Danse et Parkinson : bien bouger au quotidien




L’idée de construire un projet autour de la danse et la maladie de Parkinson peut sembler contre intuitif : alors que les corps se conforment dans l’une, ils se dérobent dans l’autre ! De par leur seule temporalité, le corps des danseurs.ses et celui des parkinsonien.nes ne s’apparentent pas. Cependant, tous les matins, danseur.euses et parkinsonien.nes se posent essentiellement la même question : “Comment bien bouger aujourd'hui ?” Si la capacité corporelle à bien bouger sépare danseur.euses et parkinsonien.nes, la problématique du bien bouger, elle, les rapproche et les destine à une rencontre pleine de sens.

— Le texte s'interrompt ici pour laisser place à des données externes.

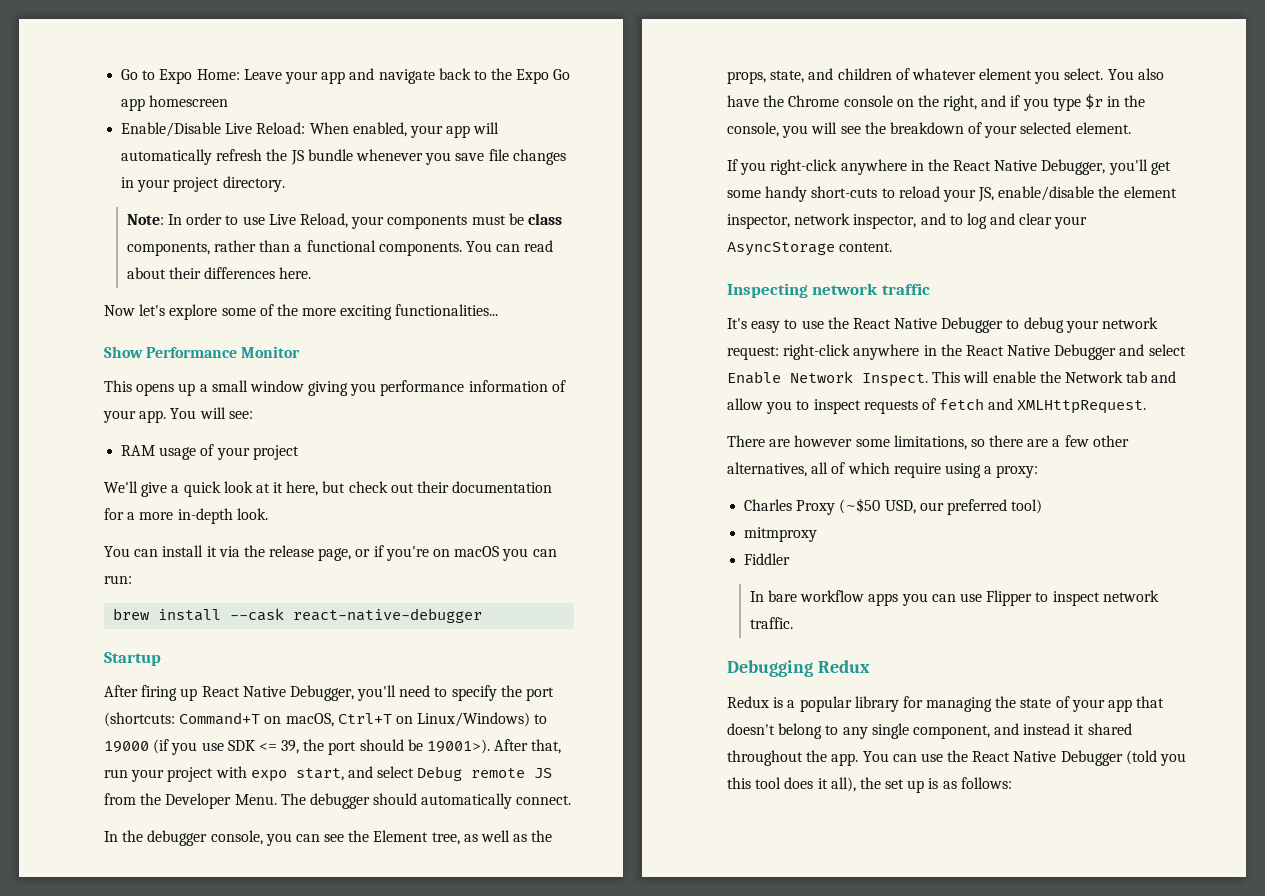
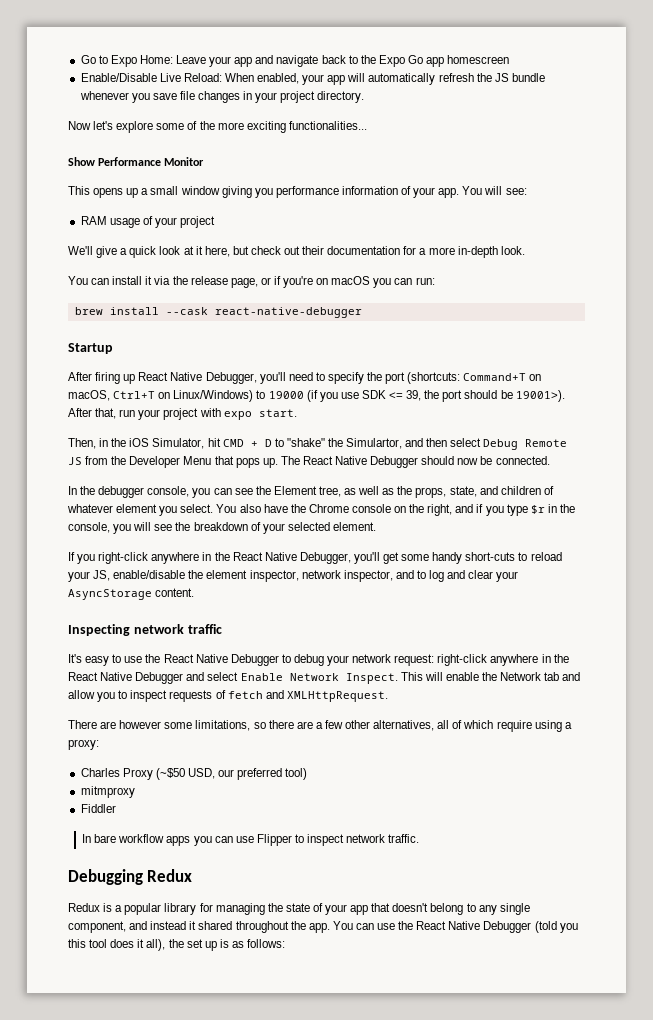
[126,213,562,229] [126,240,554,256] [126,267,312,279] // Note: In order to use Live Reload, your components must be class components, rather than a functional components. You can read about their differences here. -> (365, 97) none
[295,766,373,781] start, and -> [258,409,297,417] [68,438,448,449] start. // Then, in the iOS Simulator, hit CMD + D to "shake" the Simulartor, and then
[471,768,526,778] remote -> [525,439,568,447] Remote
[234,793,572,809] Menu. The debugger should automatically connect. -> [183,456,550,468] Menu that pops up. The React Native Debugger should now be connected.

C’est quoi "bien bouger" ?


Les préoccupations rattachées au bien bouger sont multiples : comment initier un mouvement en accord avec une intention précise ? Comment maîtriser sa trajectoire dans un contexte physique et social ? Comment contrôler et soutenir son effort dans le temps ? Comment le rendre cohérent et expressif ? Pour les danseur.euses, ces questions nourrissent un savoir-faire par lequel le corps dansant conjugue les lois physiques, les dimensions espace-temps et le mental. Pour les Parkinsonien.nes, ces questions traduisent un quotidien dans lequel le corps malade compose avec ses ressources fonctionnelles et ses difficultés motrices, sensorielles et cognitives.

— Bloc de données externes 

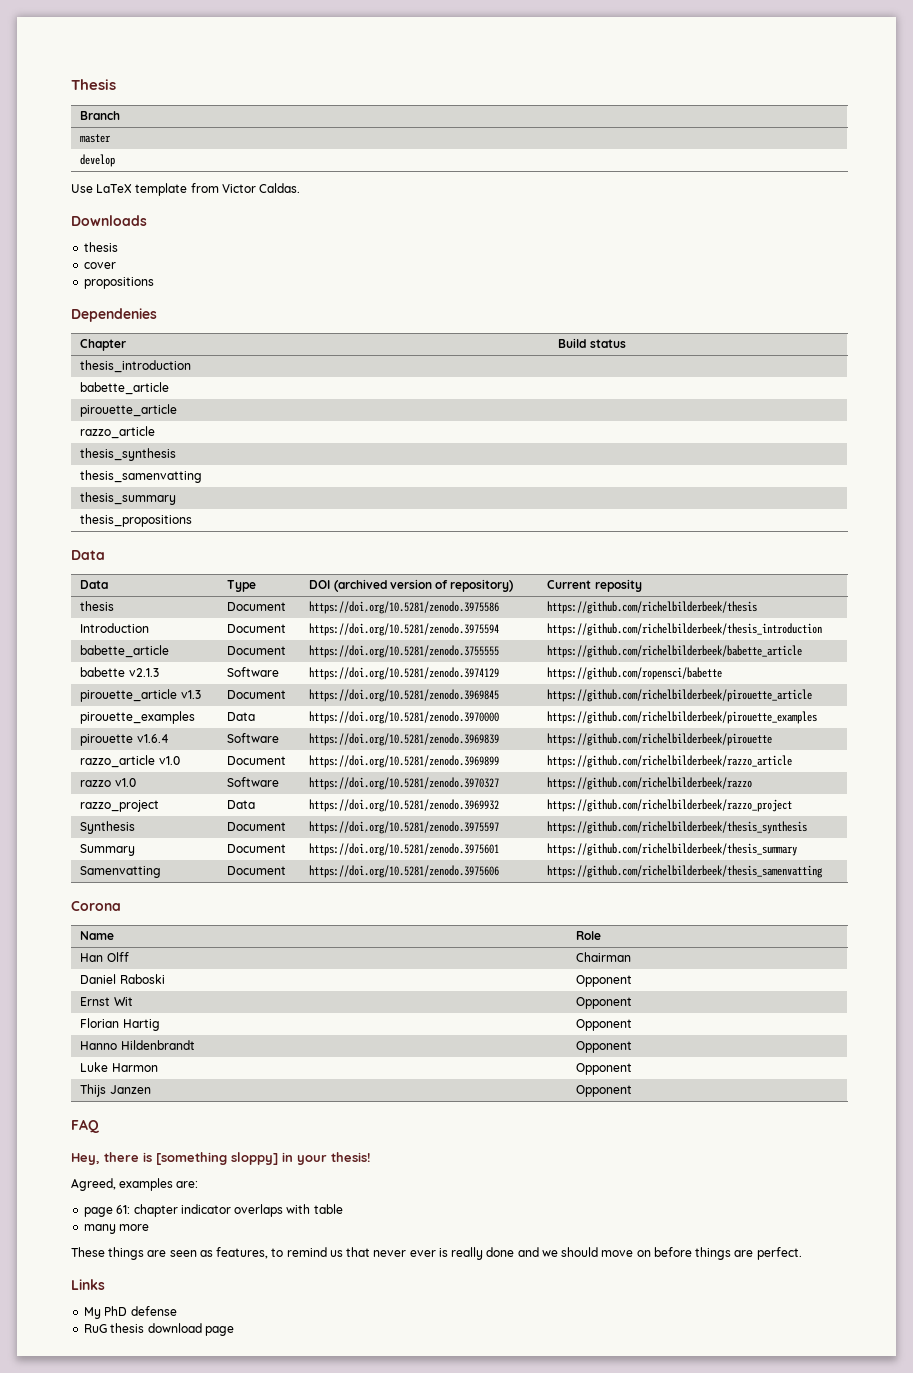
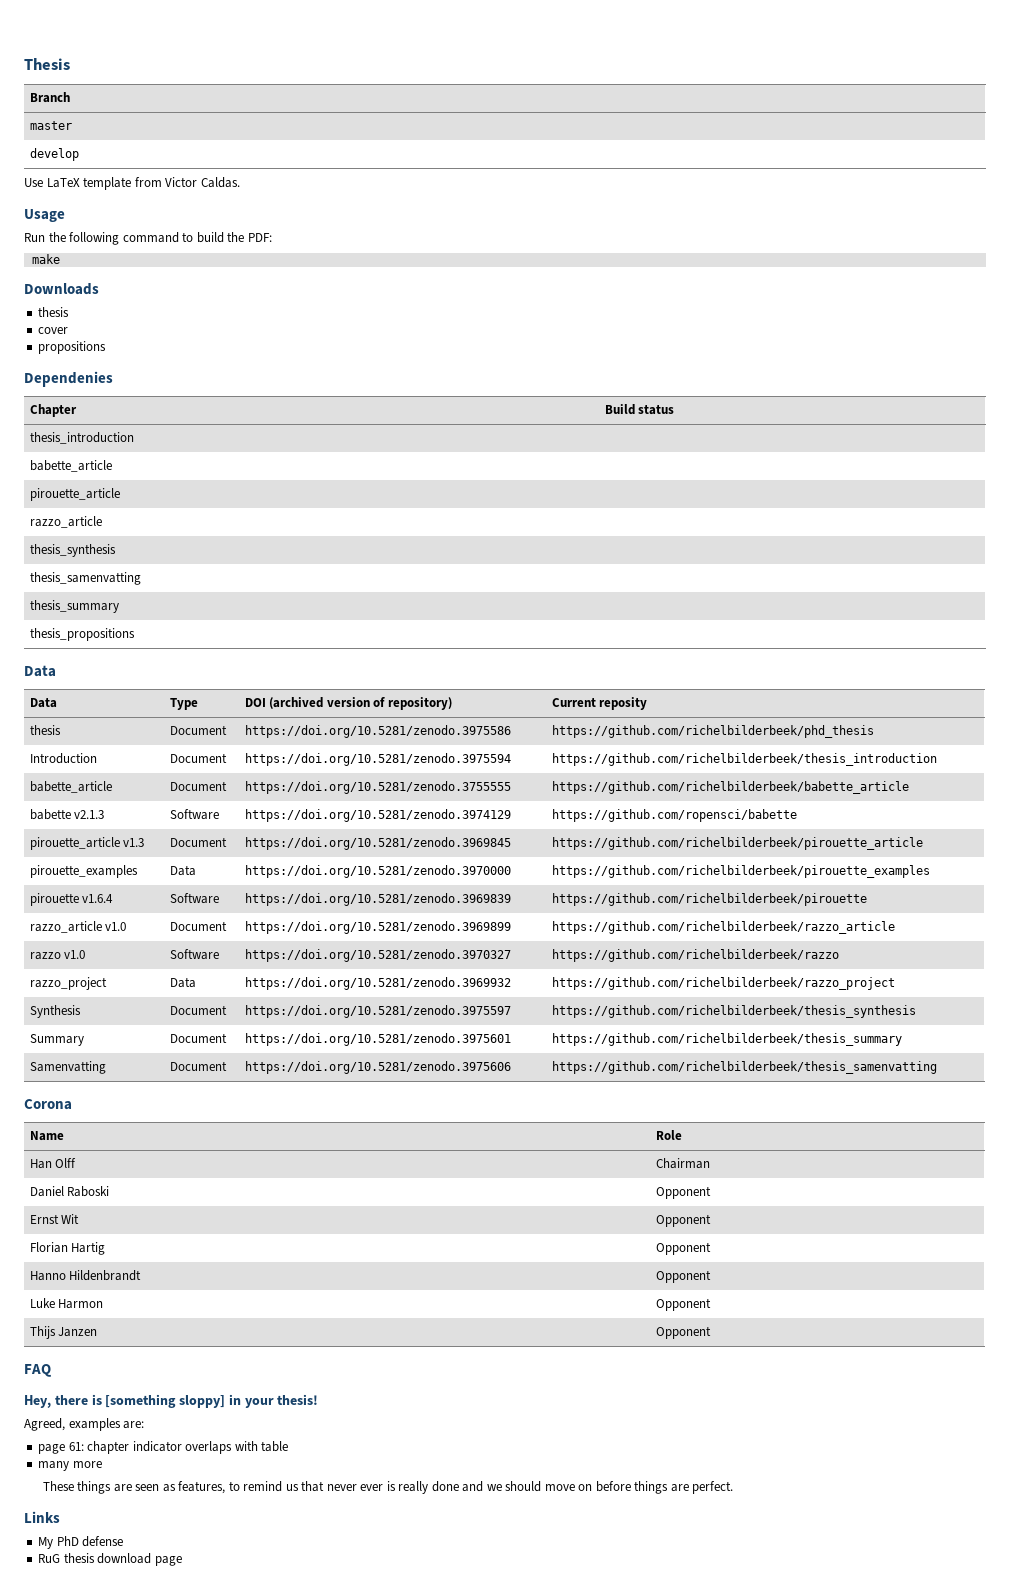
(301, 188) none -> [24,209,65,222] [24,232,272,245] [31,254,60,264] // Usage // Run the following command to build the PDF: // make
[547,601,758,614] https://github.com/richelbilderbeek/thesis -> [551,725,874,738] https://github.com/richelbilderbeek/phd_thesis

Pourquoi la danse pour Parkinson ?


La danse nous donne le plaisir de bouger sans fin en soi. Libéré de sa fonction pratique, le mouvement dansé se déploie avec une logique non plus utilitaire, mais une logique artistique qui lui est propre : le geste n’est plus le moyen de faire quelque chose ; le geste existe en soi. En cela, la danse ouvre une multitude de possibilités d’aborder le mouvement et de le vivre. Elle éveille nos sens, stimule notre cognitif, et nous amène vers les ressentis d’un nouveau rapport avec le corps, ses dimensions espace-temps et ses dimensions sociales quand elle est pratiquée en groupe.

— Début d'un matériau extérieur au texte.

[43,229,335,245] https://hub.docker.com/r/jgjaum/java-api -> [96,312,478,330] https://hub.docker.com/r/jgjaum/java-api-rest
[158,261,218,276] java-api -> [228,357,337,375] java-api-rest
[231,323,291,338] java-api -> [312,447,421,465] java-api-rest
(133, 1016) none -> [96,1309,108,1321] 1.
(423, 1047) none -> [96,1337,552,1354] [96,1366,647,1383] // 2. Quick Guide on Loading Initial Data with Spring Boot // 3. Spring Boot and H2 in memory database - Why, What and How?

Si la maîtrise du mouvement semble inconciliable d’une vie avec Parkinson, l’expérience du mouvement dansé peut amener les parkinsonien.nes à appréhender le corps autrement. La danse offre le plaisir d'explorer le champ des possibles et le plaisir de s’approprier une nouvelle réalité du corps et de ses dimensions physiques et sociales.